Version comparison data
- Opening Delimiter -
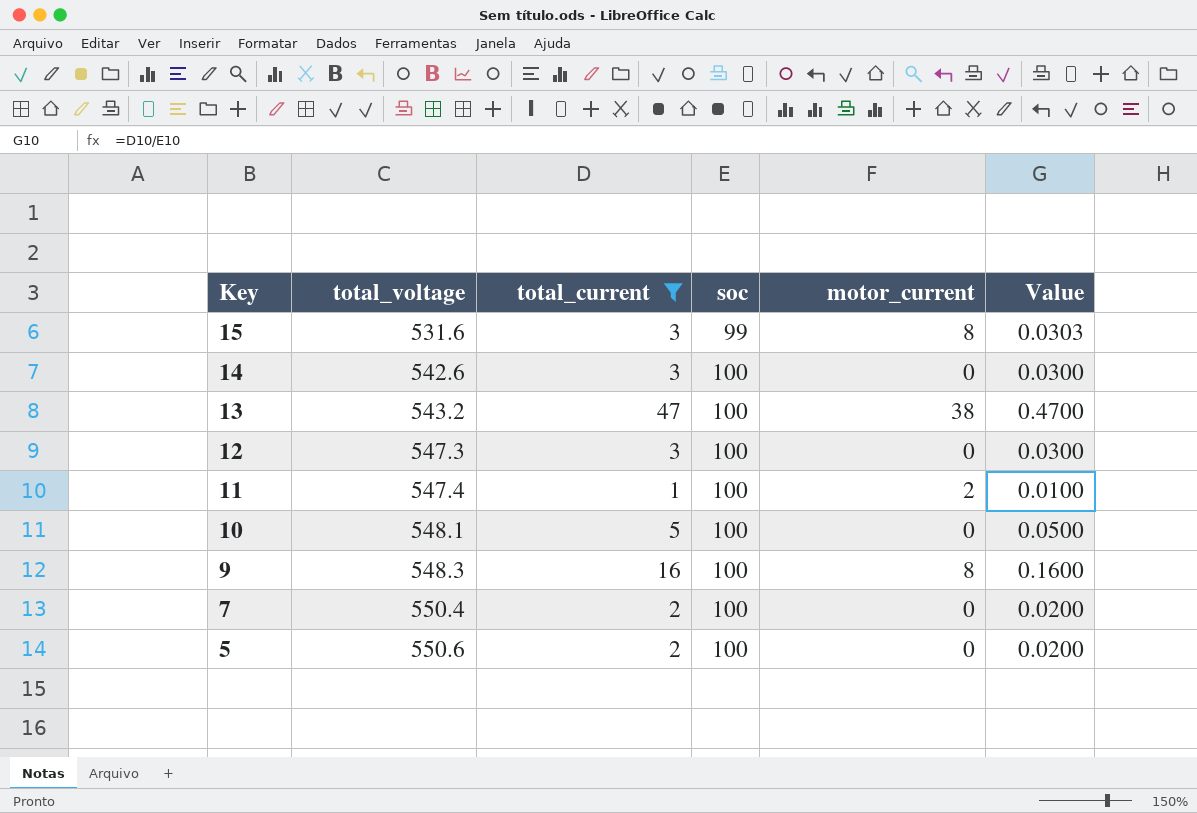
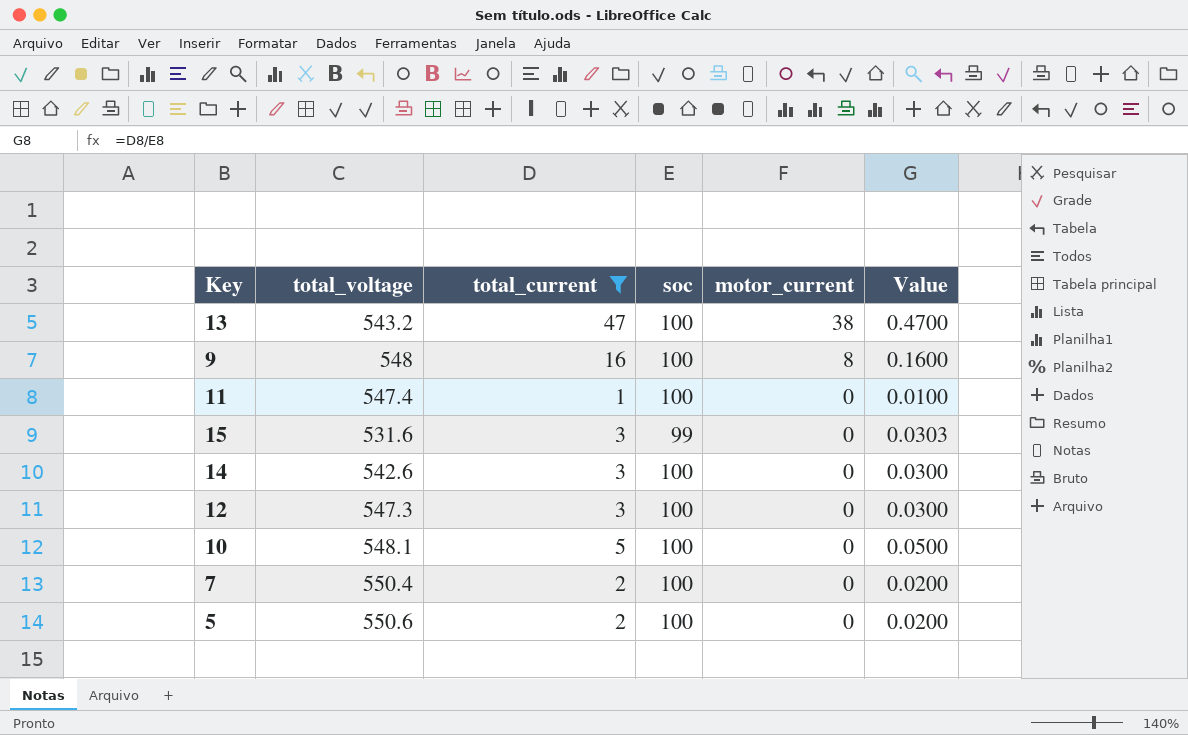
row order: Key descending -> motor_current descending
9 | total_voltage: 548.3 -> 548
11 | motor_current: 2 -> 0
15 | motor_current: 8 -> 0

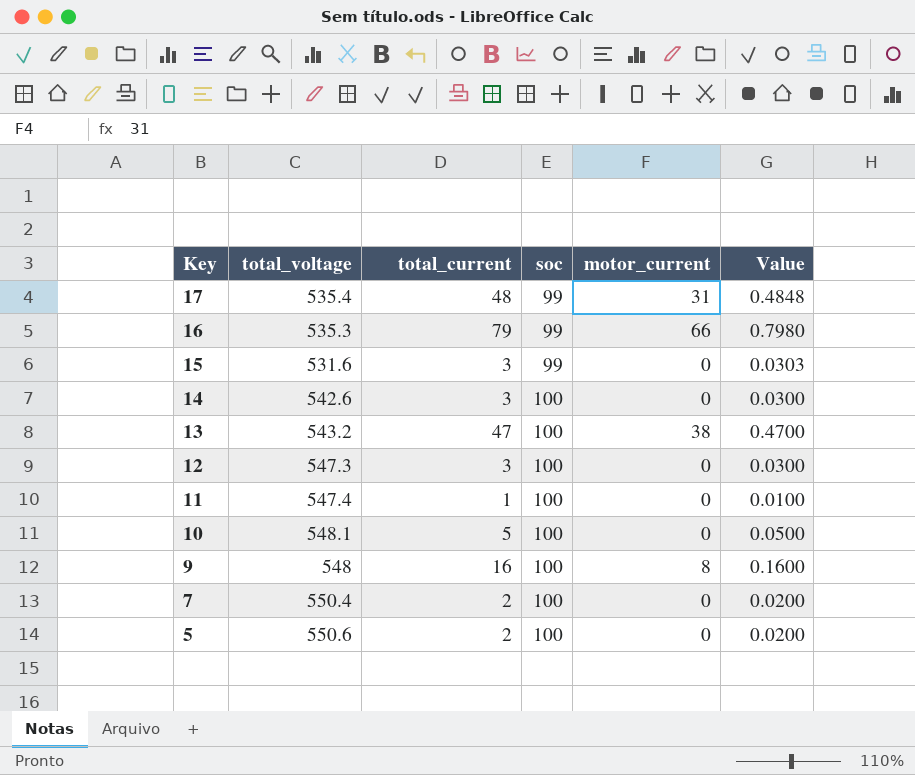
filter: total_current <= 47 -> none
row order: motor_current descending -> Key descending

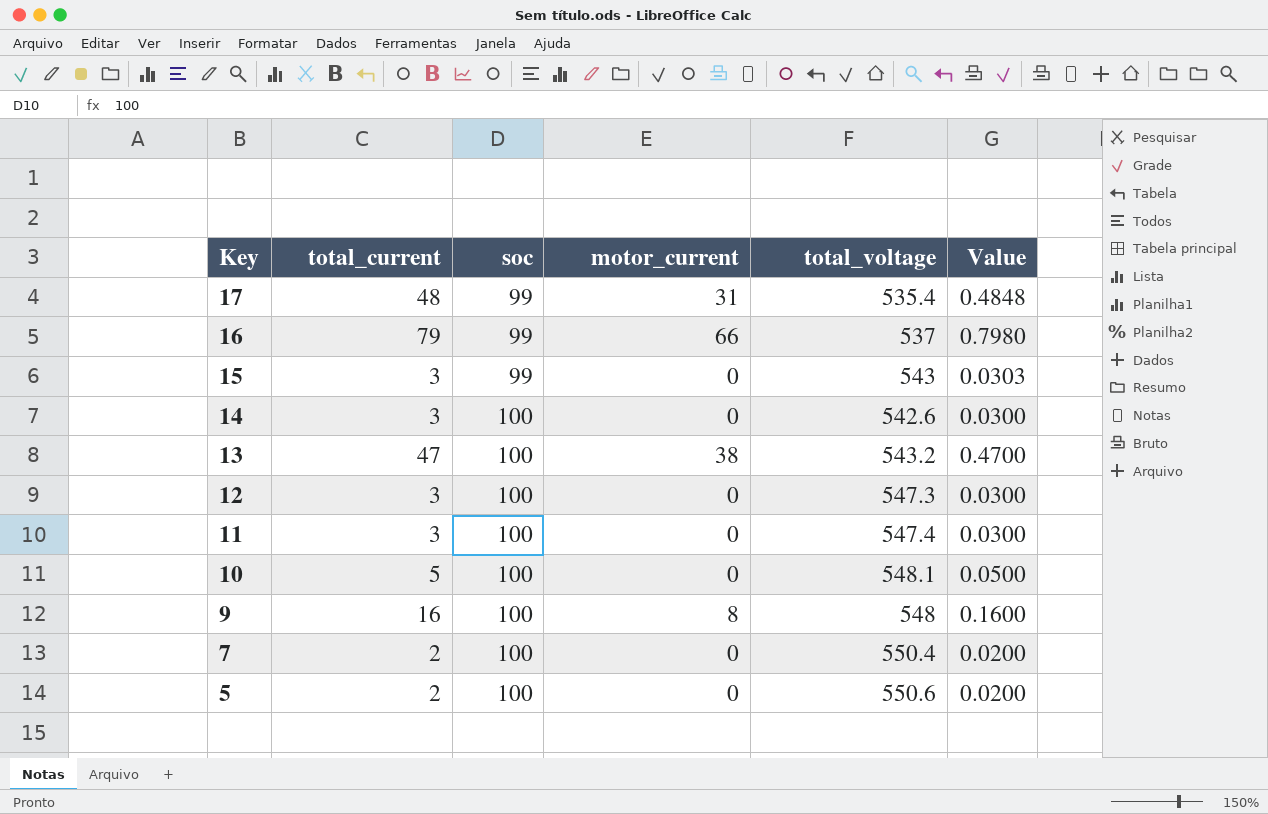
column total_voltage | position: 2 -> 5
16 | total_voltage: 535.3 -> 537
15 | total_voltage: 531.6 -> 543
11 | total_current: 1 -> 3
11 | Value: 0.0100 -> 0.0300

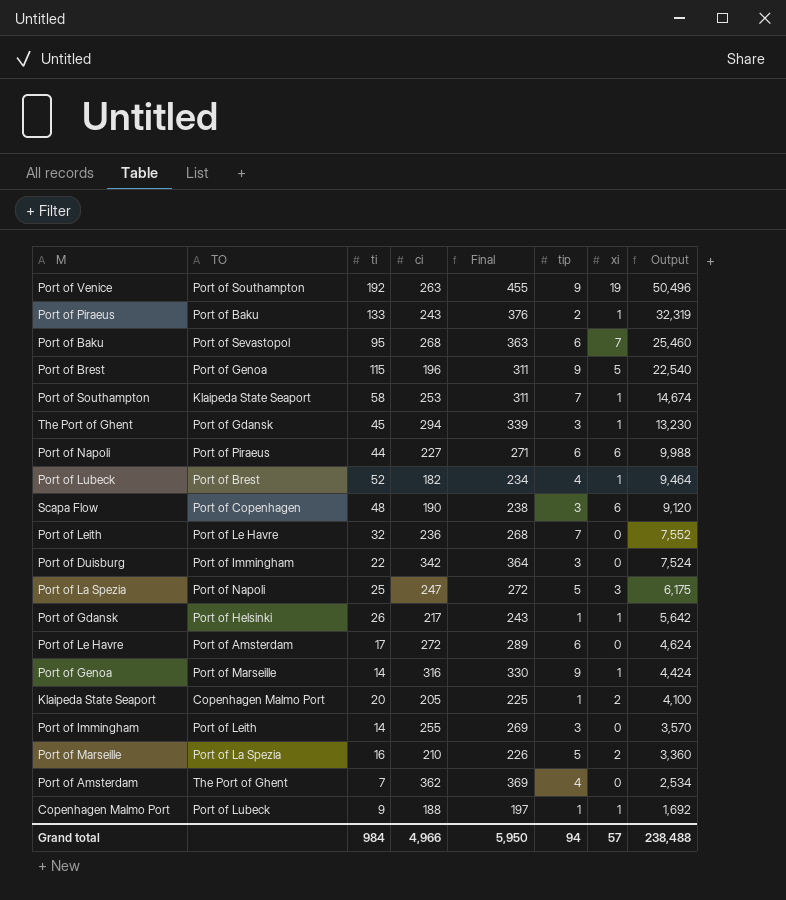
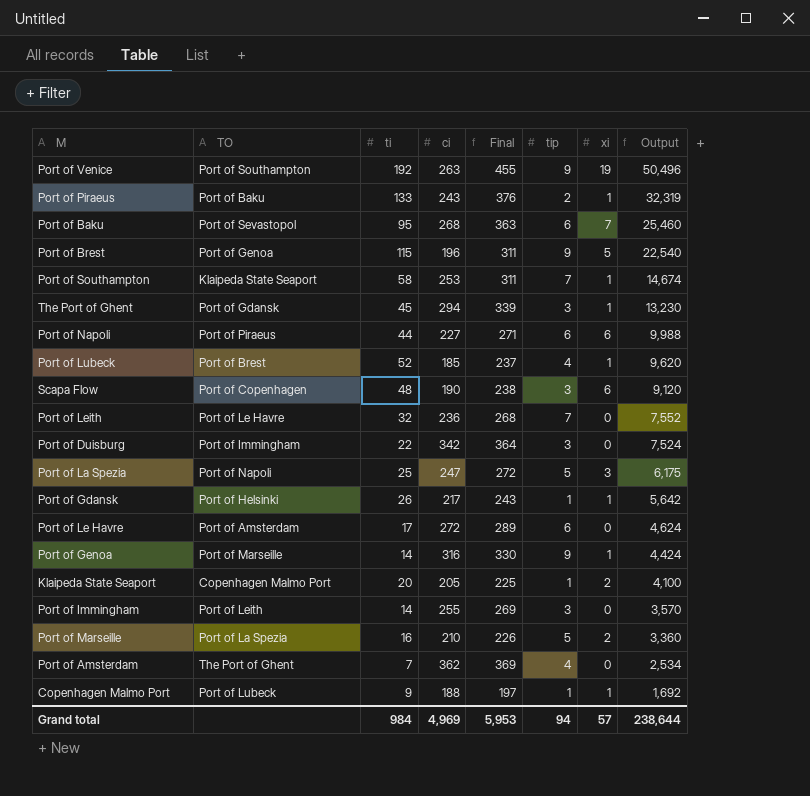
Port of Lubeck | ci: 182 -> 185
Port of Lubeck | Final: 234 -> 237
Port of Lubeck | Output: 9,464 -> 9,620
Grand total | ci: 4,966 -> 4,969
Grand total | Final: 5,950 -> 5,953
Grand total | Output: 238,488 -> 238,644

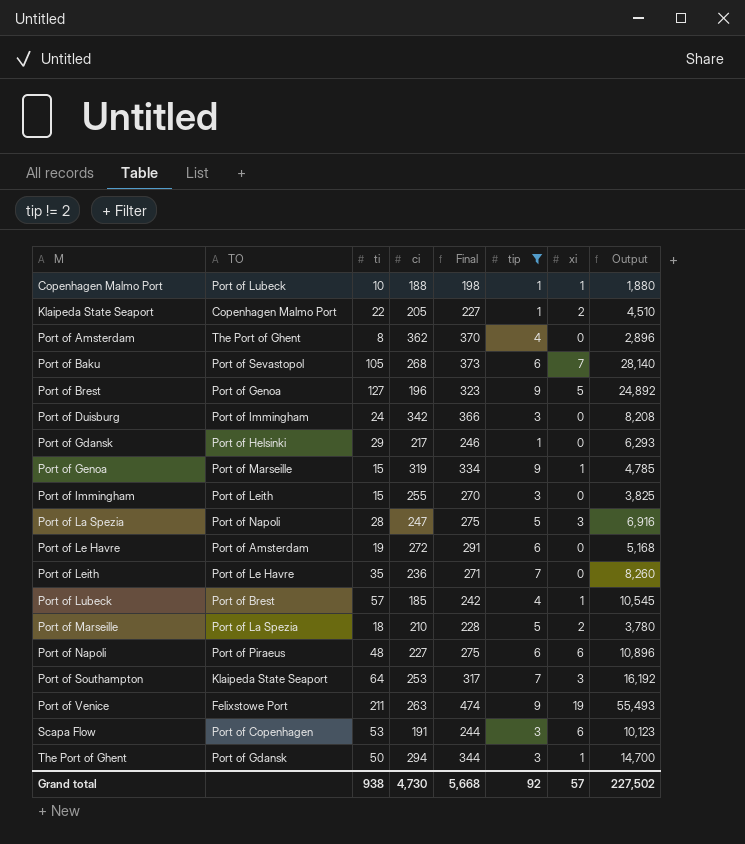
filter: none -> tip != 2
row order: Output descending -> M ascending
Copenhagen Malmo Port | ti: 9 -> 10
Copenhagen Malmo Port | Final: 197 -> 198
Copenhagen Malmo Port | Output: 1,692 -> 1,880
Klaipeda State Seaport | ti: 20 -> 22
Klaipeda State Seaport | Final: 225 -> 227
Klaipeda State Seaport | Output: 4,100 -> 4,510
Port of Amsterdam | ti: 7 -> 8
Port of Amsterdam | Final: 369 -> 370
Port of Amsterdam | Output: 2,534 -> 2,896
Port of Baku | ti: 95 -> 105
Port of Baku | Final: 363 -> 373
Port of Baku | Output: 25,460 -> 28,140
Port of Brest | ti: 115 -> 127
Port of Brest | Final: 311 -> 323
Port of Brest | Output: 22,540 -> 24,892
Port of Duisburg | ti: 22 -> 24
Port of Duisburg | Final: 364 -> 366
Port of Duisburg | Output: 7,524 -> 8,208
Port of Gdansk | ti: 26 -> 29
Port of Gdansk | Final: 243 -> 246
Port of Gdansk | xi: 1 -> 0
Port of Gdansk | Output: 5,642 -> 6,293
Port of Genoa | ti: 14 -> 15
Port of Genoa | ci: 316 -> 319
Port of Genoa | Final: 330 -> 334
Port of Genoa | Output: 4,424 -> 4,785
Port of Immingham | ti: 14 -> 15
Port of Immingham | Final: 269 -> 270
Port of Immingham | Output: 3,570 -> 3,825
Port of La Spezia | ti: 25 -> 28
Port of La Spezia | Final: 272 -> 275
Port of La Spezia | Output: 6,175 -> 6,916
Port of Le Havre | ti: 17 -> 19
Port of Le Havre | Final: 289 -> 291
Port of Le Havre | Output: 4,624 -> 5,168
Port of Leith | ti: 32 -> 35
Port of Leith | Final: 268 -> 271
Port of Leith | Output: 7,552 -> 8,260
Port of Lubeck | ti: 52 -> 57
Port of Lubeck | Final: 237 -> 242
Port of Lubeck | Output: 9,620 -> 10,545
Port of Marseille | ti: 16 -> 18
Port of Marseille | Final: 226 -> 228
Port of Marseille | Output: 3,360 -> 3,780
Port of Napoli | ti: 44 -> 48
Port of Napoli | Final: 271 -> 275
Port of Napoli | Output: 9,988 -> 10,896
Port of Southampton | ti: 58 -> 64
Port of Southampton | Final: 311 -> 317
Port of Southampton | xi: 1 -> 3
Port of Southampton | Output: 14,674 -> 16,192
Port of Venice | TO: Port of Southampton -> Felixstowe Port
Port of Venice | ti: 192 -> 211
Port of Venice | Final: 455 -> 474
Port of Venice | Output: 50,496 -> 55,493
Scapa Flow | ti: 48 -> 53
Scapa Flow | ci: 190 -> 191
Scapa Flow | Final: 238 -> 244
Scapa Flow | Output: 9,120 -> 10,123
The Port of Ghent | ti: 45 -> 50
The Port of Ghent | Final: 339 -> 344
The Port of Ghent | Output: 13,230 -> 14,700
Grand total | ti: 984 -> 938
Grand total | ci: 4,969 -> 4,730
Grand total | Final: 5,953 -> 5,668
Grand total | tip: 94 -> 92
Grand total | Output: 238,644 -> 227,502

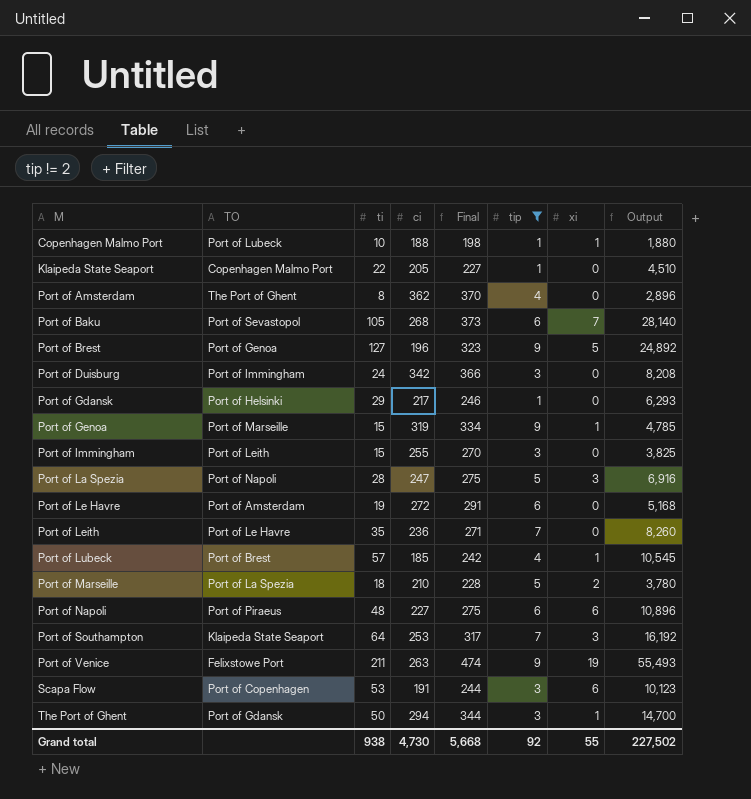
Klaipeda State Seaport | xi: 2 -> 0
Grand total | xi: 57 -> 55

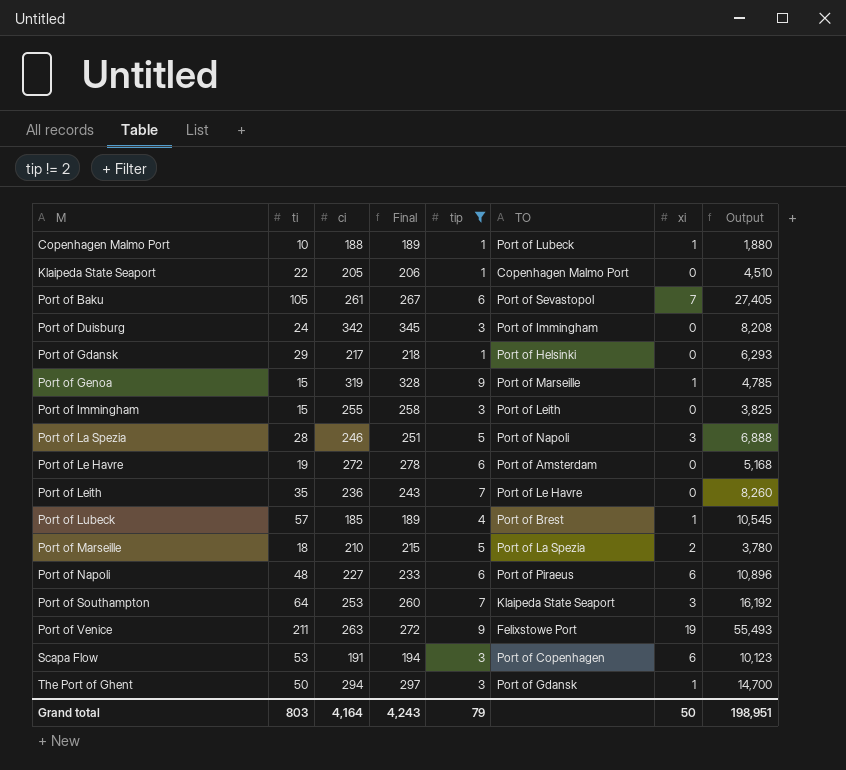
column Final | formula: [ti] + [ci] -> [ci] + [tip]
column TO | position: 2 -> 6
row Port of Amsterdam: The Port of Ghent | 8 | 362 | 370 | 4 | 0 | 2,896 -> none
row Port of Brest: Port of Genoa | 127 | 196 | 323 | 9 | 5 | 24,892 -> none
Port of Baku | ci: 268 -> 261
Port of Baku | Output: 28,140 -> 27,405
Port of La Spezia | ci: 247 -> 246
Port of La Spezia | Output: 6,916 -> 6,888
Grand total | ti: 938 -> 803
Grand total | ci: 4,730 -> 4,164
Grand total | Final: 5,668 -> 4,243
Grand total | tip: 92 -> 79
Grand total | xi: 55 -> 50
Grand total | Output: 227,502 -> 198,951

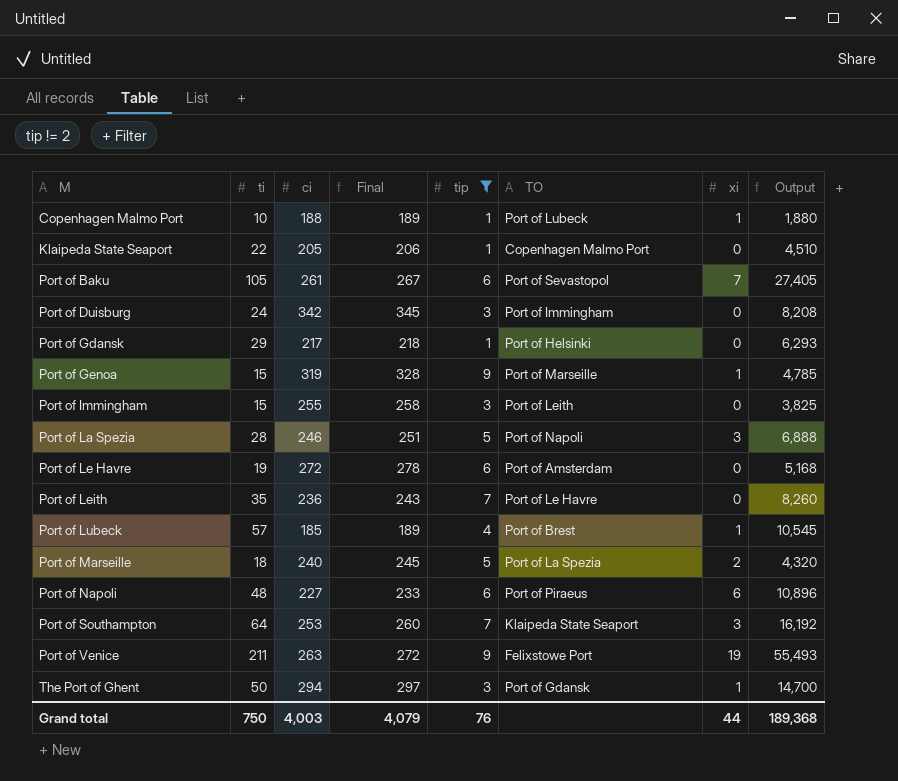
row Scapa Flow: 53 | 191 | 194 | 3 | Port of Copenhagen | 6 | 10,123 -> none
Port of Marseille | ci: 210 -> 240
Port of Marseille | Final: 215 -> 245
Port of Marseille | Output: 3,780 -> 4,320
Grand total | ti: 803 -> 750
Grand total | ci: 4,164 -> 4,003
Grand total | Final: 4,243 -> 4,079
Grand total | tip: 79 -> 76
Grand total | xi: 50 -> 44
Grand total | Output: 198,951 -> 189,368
- Closing Delimiter -
WHAT YOU HAVE TO DO: From the records above, give again exactly the lines running from the line with "column TO | position: 2 -> 6" to the line with "Port of La Spezia | ci: 247 -> 246", inclusive.

RESULT BELOW:
column TO | position: 2 -> 6
row Port of Amsterdam: The Port of Ghent | 8 | 362 | 370 | 4 | 0 | 2,896 -> none
row Port of Brest: Port of Genoa | 127 | 196 | 323 | 9 | 5 | 24,892 -> none
Port of Baku | ci: 268 -> 261
Port of Baku | Output: 28,140 -> 27,405
Port of La Spezia | ci: 247 -> 246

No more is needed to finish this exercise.